Final answer:
In order to prove that f is injective if and only if X = (f-1) (f(X)) for all X⊆A, we need to prove both directions of the statement. The proof for f being surjective if and only if f(f-1) (Y)) = Y for all Y⊆B is similar, but with the concepts of surjectivity and inverse images.
Step-by-step explanation:
In order to prove that f is injective if and only if X = (f-1) (f(X)) for all X⊆A, we need to prove both directions of the statement.
Direction 1: If f is injective, then X = (f-1) (f(X)) for all X⊆A
Let's assume that f is injective. To prove X = (f-1) (f(X)) for all X⊆A, we can start by proving the inclusion in one direction. Suppose that X is a subset of A and consider an arbitrary element x in X. Since f is injective, there exists a unique element y in B such that f(x) = y. Now, let z be an element in (f-1) (f(X)). This means that there is an element w in X such that f(w) = z. Since f(x) = y and f(w) = z, we have y = z. Therefore, z is in X. Hence, (f-1) (f(X)) is a subset of X.

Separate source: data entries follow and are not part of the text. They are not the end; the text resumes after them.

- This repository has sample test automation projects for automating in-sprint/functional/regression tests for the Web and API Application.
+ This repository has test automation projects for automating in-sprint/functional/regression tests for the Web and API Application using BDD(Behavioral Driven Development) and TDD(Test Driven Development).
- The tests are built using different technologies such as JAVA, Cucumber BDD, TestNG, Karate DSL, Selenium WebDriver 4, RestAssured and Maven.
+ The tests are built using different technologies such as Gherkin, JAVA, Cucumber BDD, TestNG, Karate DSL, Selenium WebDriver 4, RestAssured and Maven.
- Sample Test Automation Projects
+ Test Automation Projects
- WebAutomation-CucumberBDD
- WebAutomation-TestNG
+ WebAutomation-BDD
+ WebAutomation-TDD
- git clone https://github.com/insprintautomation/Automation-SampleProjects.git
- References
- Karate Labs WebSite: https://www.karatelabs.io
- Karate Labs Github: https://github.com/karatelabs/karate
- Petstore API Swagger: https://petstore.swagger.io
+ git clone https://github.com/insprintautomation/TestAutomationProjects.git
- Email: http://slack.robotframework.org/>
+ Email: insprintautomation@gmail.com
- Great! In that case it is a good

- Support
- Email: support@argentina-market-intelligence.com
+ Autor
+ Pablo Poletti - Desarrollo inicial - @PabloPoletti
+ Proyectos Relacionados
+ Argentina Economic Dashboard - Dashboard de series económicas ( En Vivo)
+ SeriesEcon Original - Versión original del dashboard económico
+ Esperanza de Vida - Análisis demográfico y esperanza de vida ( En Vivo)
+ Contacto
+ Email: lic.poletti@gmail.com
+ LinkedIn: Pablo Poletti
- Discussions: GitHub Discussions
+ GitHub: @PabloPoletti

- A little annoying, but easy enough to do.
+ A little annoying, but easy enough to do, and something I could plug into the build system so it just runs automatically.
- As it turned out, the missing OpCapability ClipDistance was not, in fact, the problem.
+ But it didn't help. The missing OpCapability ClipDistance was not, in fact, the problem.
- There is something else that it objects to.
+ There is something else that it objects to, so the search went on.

To prove the other inclusion, let z be an element in X. This means that there exists an element w in X such that f(w) = z. By definition of inverse image, we have w in (f-1) (f(X)). Therefore, X is a subset of (f-1) (f(X)).
Since we have shown both inclusions, we can conclude that X = (f-1) (f(X)) for all X⊆A if f is injective.
Direction 2: If X = (f-1) (f(X)) for all X⊆A, then f is injective
Now, let's assume that X = (f-1) (f(X)) for all X⊆A. Our goal is to prove that f is injective. Suppose that f is not injective, which means that there exist distinct elements x and y in A such that f(x) = f(y). Let's consider the set X = {x}. Since f is not injective, there must exist an element z in A such that f(z) = f(x). However, since f(x) = f(y), we also have f(z) = f(y). Therefore, x and y are both in (f-1) (f(X)). But this means that x = y, which contradicts our assumption that x and y are distinct. Hence, our assumption that f is not injective must be false, and we can conclude that f is injective if X = (f-1) (f(X)) for all X⊆A.
The proof for f being surjective if and only if f(f-1) (Y)) = Y for all Y⊆B is similar, but with the concepts of surjectivity and inverse images.